Will EU say “eew” to more regulations?

Coinbase issued a statement calling on readers to make their voices heard before the EU’s vote on applying the travel rule to all crypto-transactions. Coinbase’s release stated,

“Another dangerous provision would require exchanges to inform “competent authorities” of every single transfer from a non-customer’s self-hosted wallet equal to or greater than 1,000 EUR — regardless of any suspicion of bad activity.”

There are also concerns that this interpretation of the travel rule – which makes it mandatory to collect data on crypto transactions – would affect self-hosted wallets, affect innovation, and lead to the surveillance of exchanges.

Pack your bags – and wallets

A proposal submitted to the European Parliament in February 2022 stirred up controversy when it suggested the removal of the 1,000 Euros limit.
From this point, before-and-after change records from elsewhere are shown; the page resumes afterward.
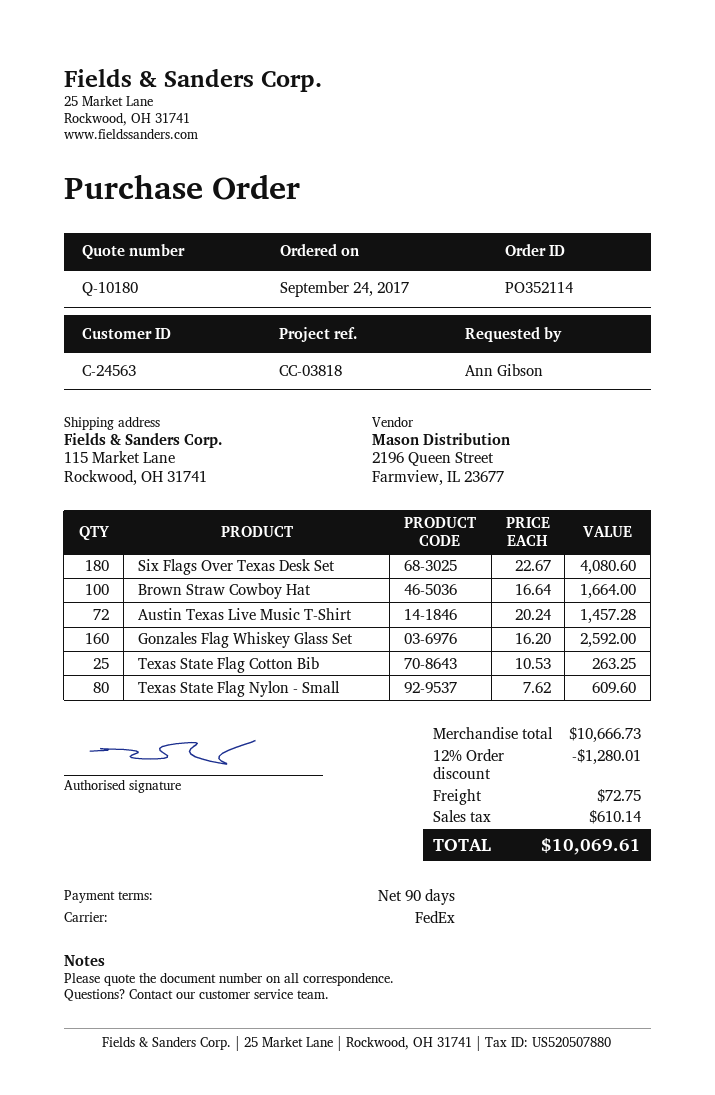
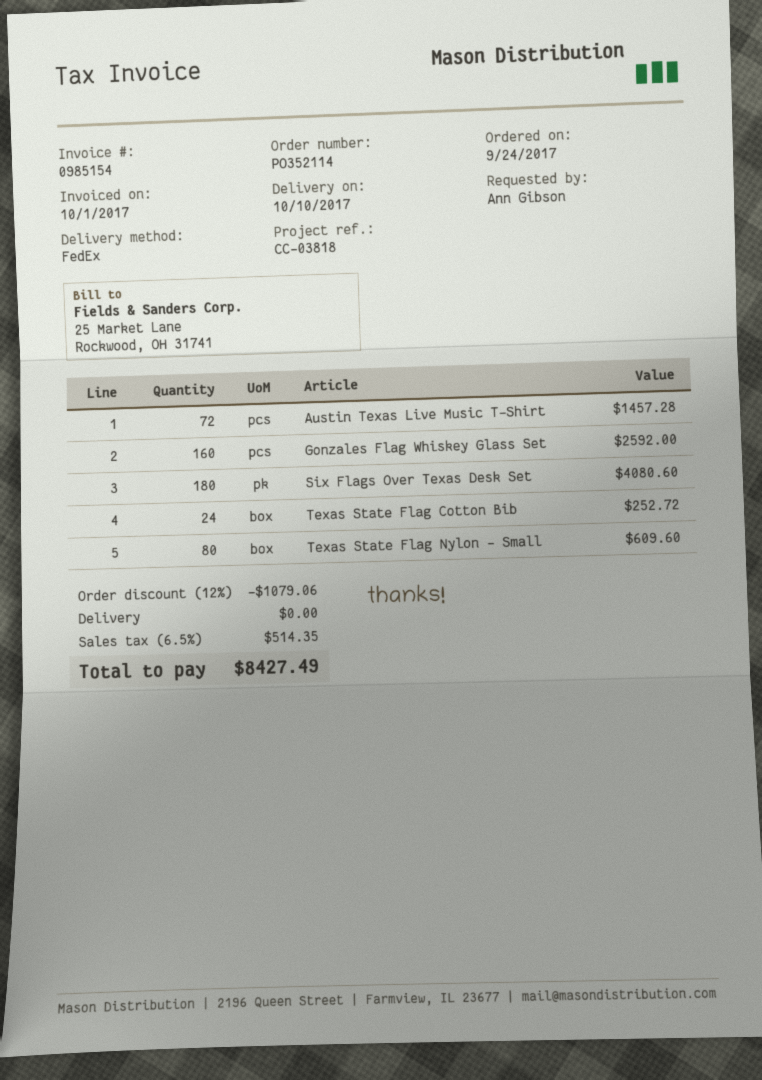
Brown Straw Cowboy Hat: 100 for 1664.00 -> none
Texas State Flag Cotton Bib: 25 for 263.25 -> 24 for 252.72
discount: 12% = 1280.01 -> 12% = 1079.06
shipping: 72.75 -> 0.00
tax: 610.14 -> 514.35
total: 10069.61 -> 8427.49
It also claimed,

“Criminals are able to carry out illicit transfers and avoid detection by structuring a large transaction into smaller amounts using multiple seemingly unrelated wallet addresses, including one time use wallet addresses.”

While the exact voting day is not yet official, a win for the amendment could mean that financial institutions participating in crypto-transactions would have to record, maintain, and submit information to the authorities for all crypto transactions.

But, how valid are authorities’ fears? Chainalysis’ report on crypto-crime revealed that “Cryptocurrency-based crimes” hit an all-time high in 2021, with illicit addresses sucking in $14 billion in stolen funds.

On the other hand, Chainalysis pointed out that “transactions involving illicit addresses represented just 0.15% of cryptocurrency transaction volume in 2021.”

The EU’s focus on collecting data on crypto-transactions could also be a side-effect of the Russia-Ukraine war. Especially since it has seen millions of dollars in crypto flowing in to support Ukraine. Additionally, Chainalysis also reported threats from the pro-Russia ransomware group Conti.

PoW ban goes Ka-POW!

Europe has a loaded history with crucial crypto-related legislation. Most recently, the EU’s Economic and Monetary Affairs Committee took a vote on some draft legislation that could have severely curtailed proof-of-work crypto mining. However, the vote fell through with 30 against it, 23 in favor, and six abstaining.